Causes Health professionals are still unsure about what causes AD/HD. It may be a genetically determined disorder, as attention disorders often run in families. Studies indicate that 25 percent of close relatives in the families of AD/HD children also have AD/HD, whereas the rate is about 5 percent in the general population. Many studies of twins now show that a strong genetic influence exists in the disorder.

Recent studies show that AD/HD is caused by neurobiological dysfunction. Scientists using neuroimaging and brain scanning tools for studying the brain have demonstrated a link between a person’s ability to maintain attention and the level of activity in the brain.

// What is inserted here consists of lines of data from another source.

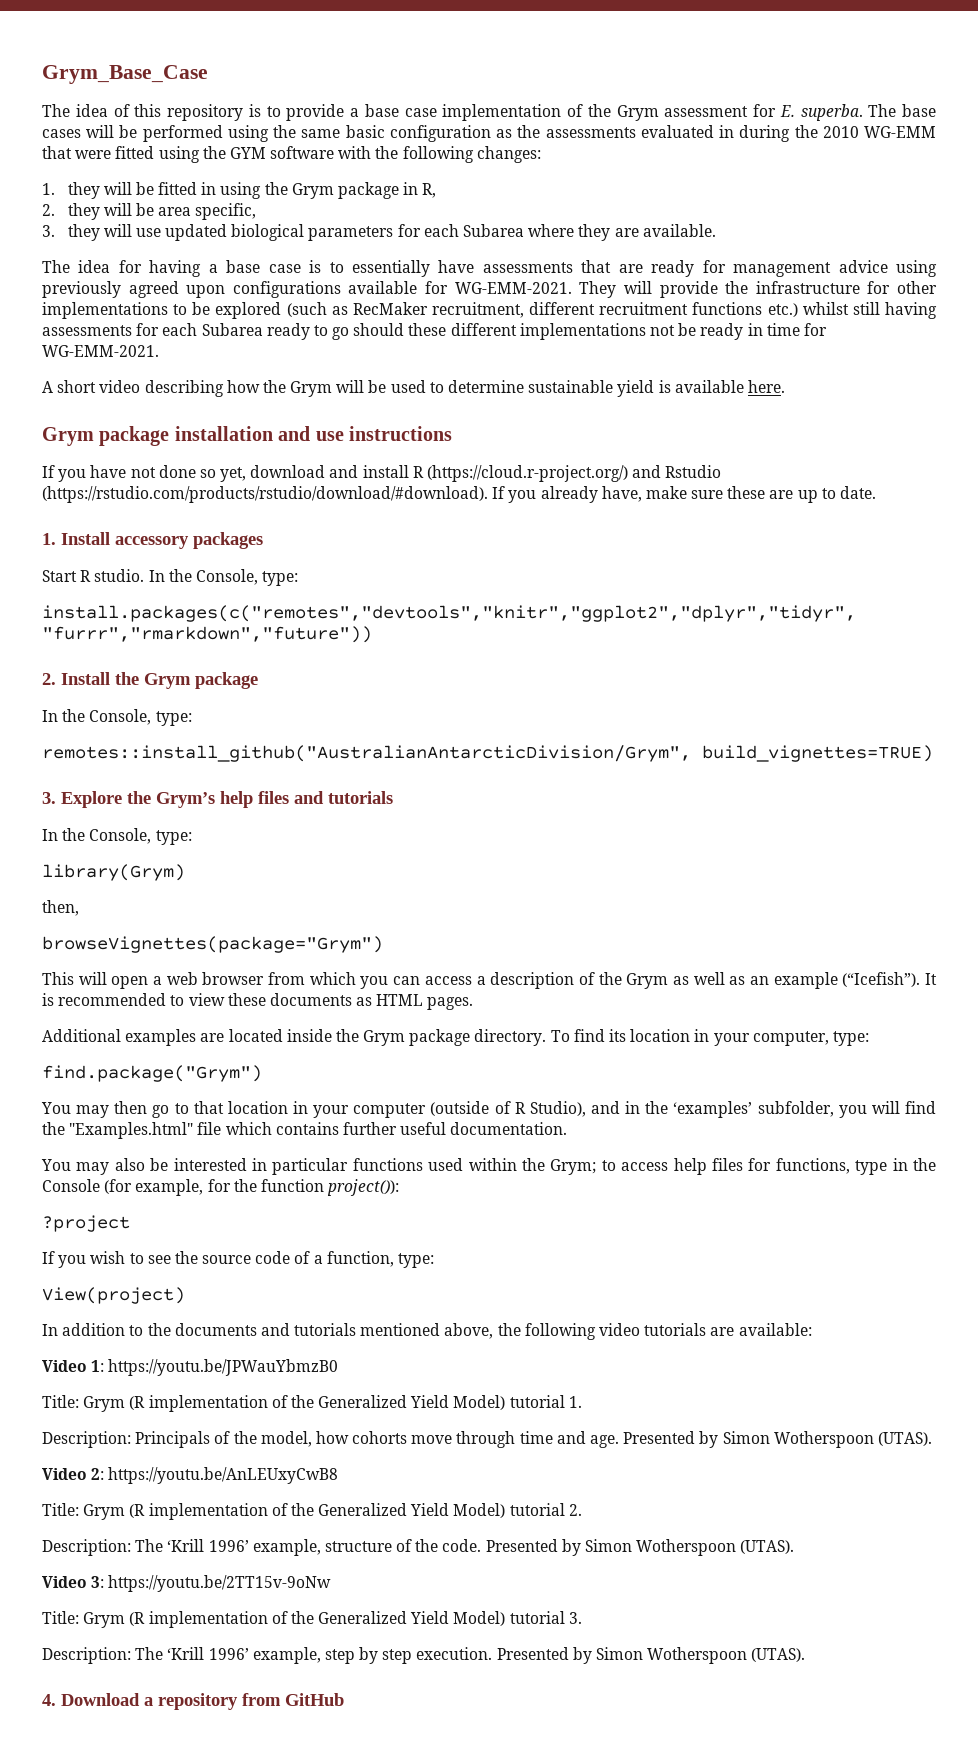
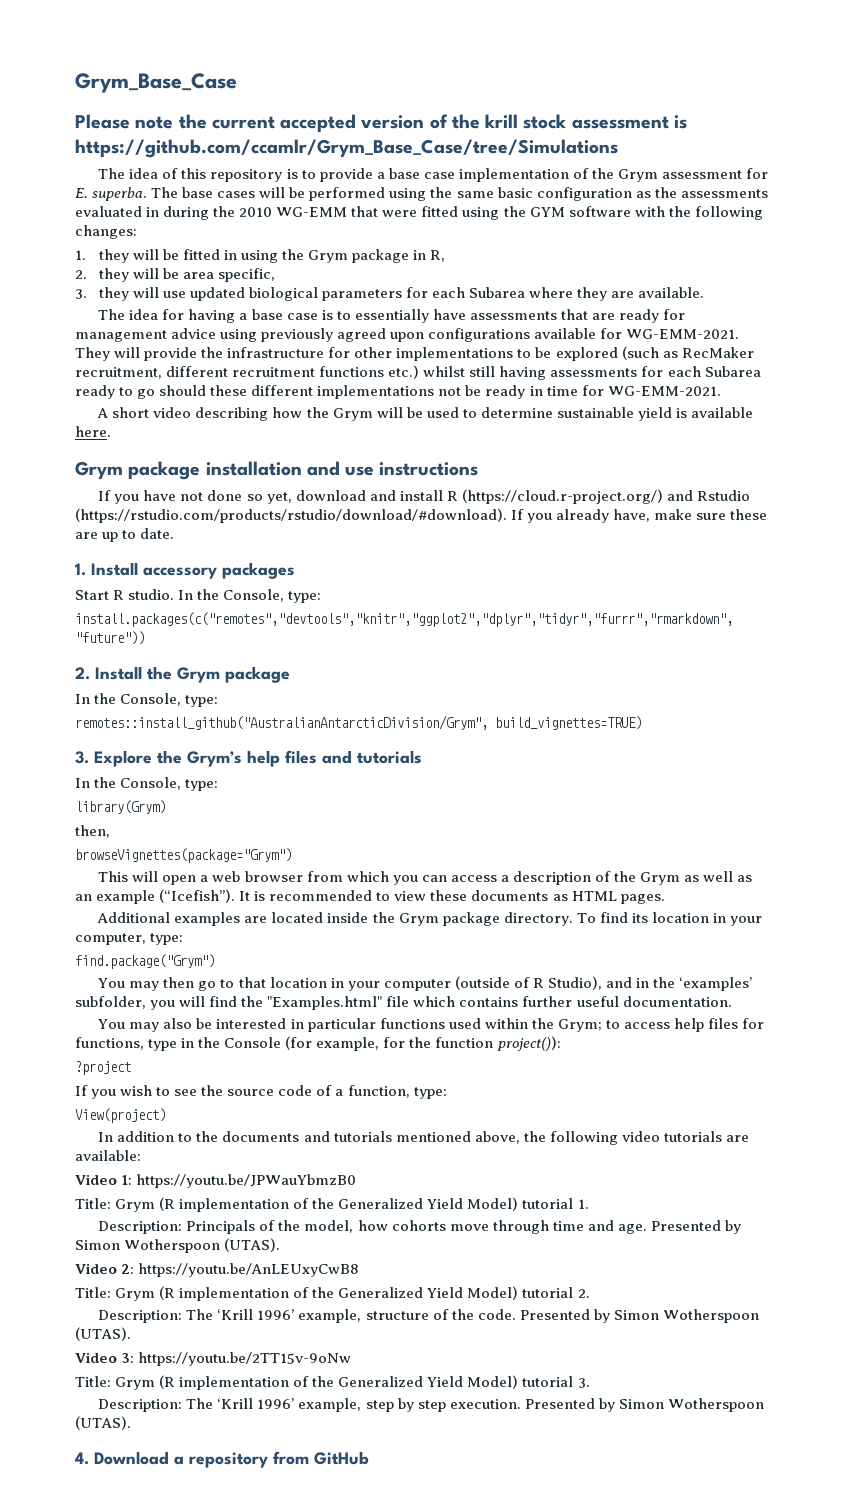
(208, 74) none -> [75,114,687,133] [75,139,618,158] // Please note the current accepted version of the krill stock assessment is https://github.com/ccamlr/Grym_Base_Case/tree/Simulations

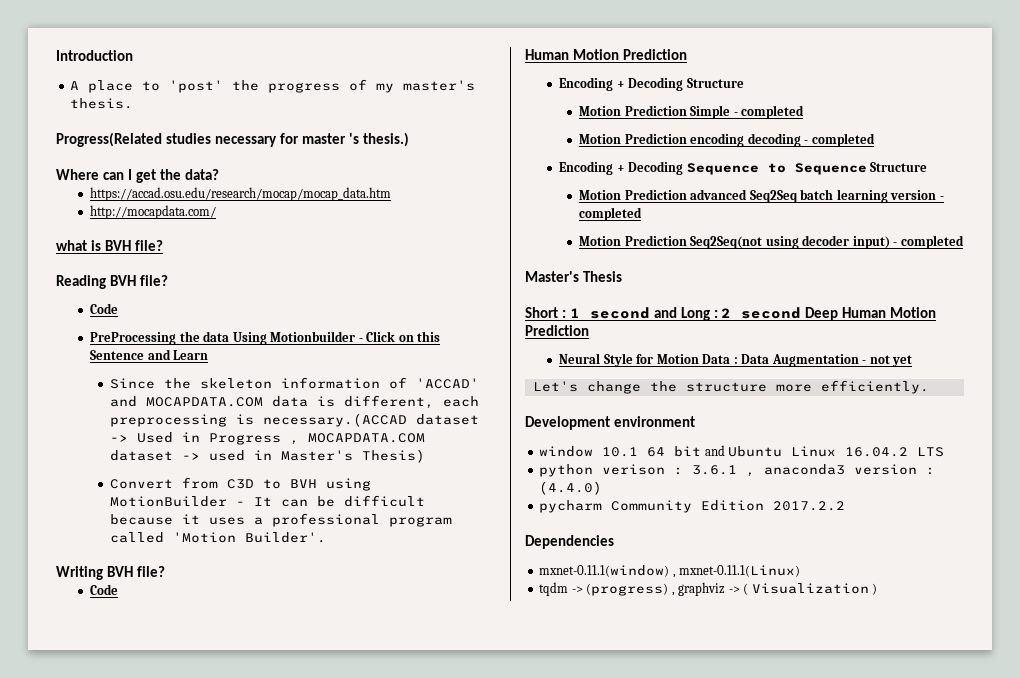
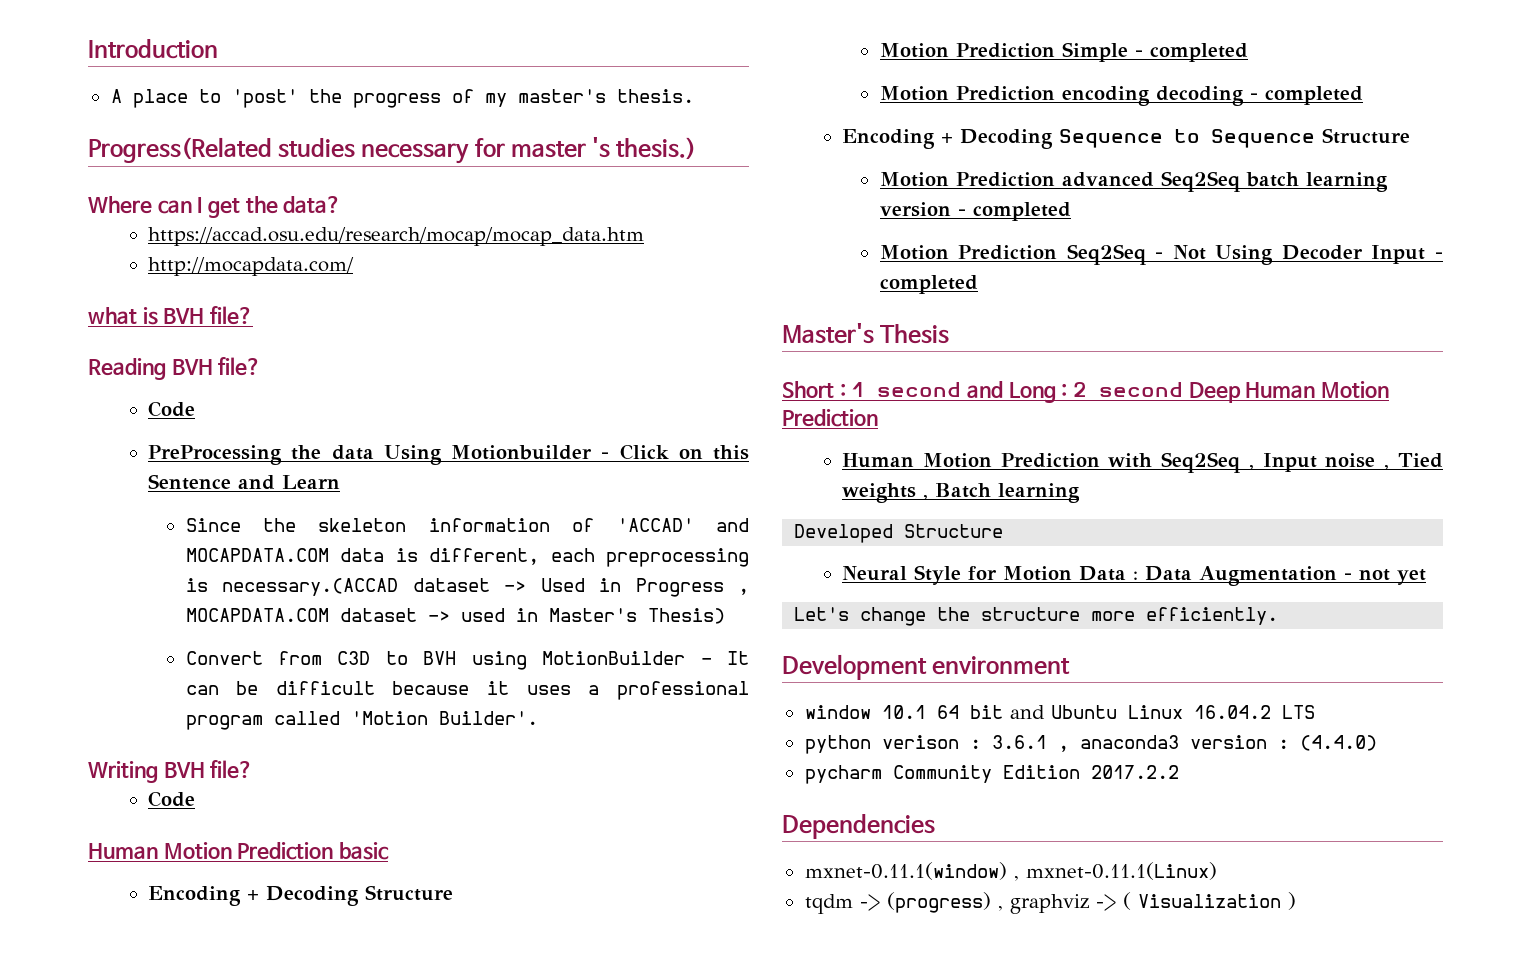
(687, 54) none -> [338,842,389,860] basic
[690,235,890,249] Seq2Seq(not using decoder input) -> [1066,244,1426,265] Seq2Seq - Not Using Decoder Input
(589, 330) none -> [842,452,1443,473] [842,483,1081,503] [794,524,1004,543] // Human Motion Prediction with Seq2Seq , Input noise , Tied weights , Batch learning // Developed Structure

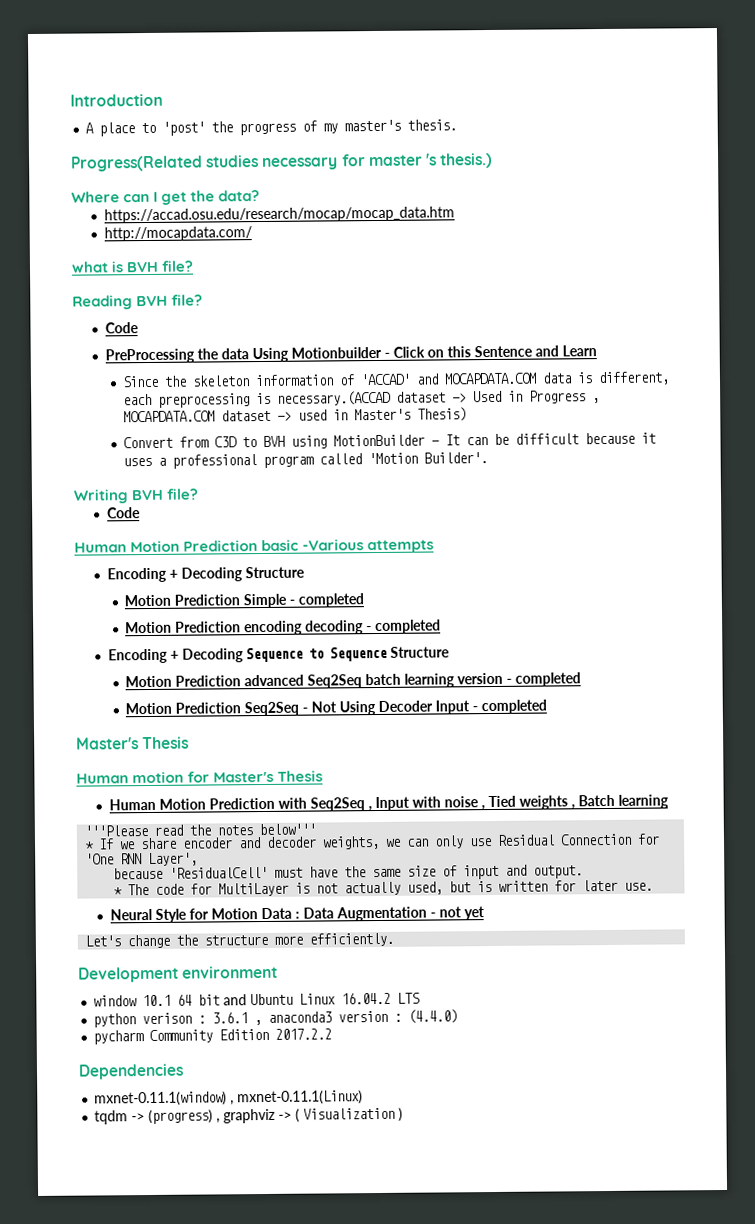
(389, 851) none -> [302,539,435,554] -Various attempts
[782,381,1389,403] [782,409,878,427] Short : 1 second and Long : 2 second Deep Human Motion Prediction -> [76,770,324,784] Human motion for Master's Thesis
(1317, 462) none -> [411,796,441,808] with
[794,524,1004,543] Developed Structure -> [84,823,317,837] [84,833,661,850] [85,852,199,867] [113,864,584,880] [113,879,654,897] '''Please read the notes below''' // * If we share encoder and decoder weights, we can only use Residual Connection for 'One RNN Layer', // because 'ResidualCell' must have the same size of input and output. // * The code for MultiLayer is not actually used, but is written for later use.

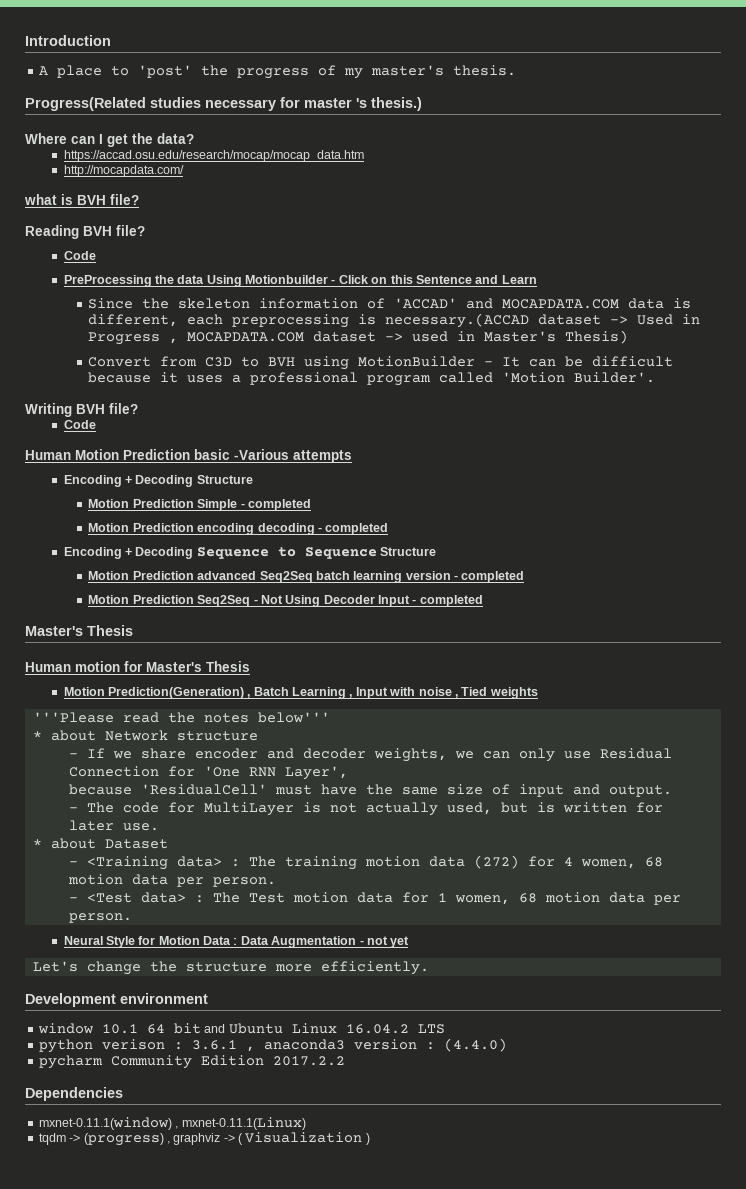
[108,797,365,812] Human Motion Prediction with Seq2Seq -> [63,687,347,699] Motion Prediction(Generation) , Batch Learning
[570,794,669,810] , Batch learning -> (538, 693) none
(95, 845) none -> [50,730,258,741] [68,753,78,758] about Network structure // -
[113,887,123,896] * -> [68,807,78,812] -
(654, 886) none -> [32,838,168,849] [68,855,663,870] [67,874,276,887] [68,892,681,905] [68,913,132,923] // * about Dataset // - <Training data> : The training motion data (272) for 4 women, 68 motion data per person. // - <Test data> : The Test motion data for 1 women, 68 motion data per person.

For example, scientists have found differences between the frontal lobes of individuals who have AD/HD and those who do not.

Current research is exploring the structure of the brain to determine if there are differences that might indicate a physical basis for attention-deficit/hyperactivity disorder.

There is correlating evidence between the use of cigarettes and alcohol during pregnancy and the risk for developing AD/HD in the unborn child. These substances may endanger the fetus’ developing brain. It is best to refrain from smoking, alcohol use, and use of other drugs during pregnancy, as they may distort developing nerve cells and lead to AD/HD.

Toxins in the environment may also disrupt brain development or brain processes, which may lead to AD/HD. Lead is one such possible toxin. It is found in dust, soil, and flaking paint in areas where leaded gasoline or paint were once used. It is also present in some older water pipes.

There is, however, little compelling evidence that AD/HD stems from the home environment. Researchers report that not all children from unstable or dysfunctional homes have AD/HD, and not all children with AD/HD come from dysfunctional families. Scientists have also found no real evidence that head injury, undetectable damage to the brain, early infection, or complications at birth cause AD/HD.

Typically, adults with AD/HD are unaware that they have this disorder—they often just feel that it’s impossible to get organized, to stick to a job, to keep an appointment. The everyday tasks of getting up, getting dressed and ready for the day’s work, getting to work on time, and being productive on the job can be major challenges for the AD/HD adult.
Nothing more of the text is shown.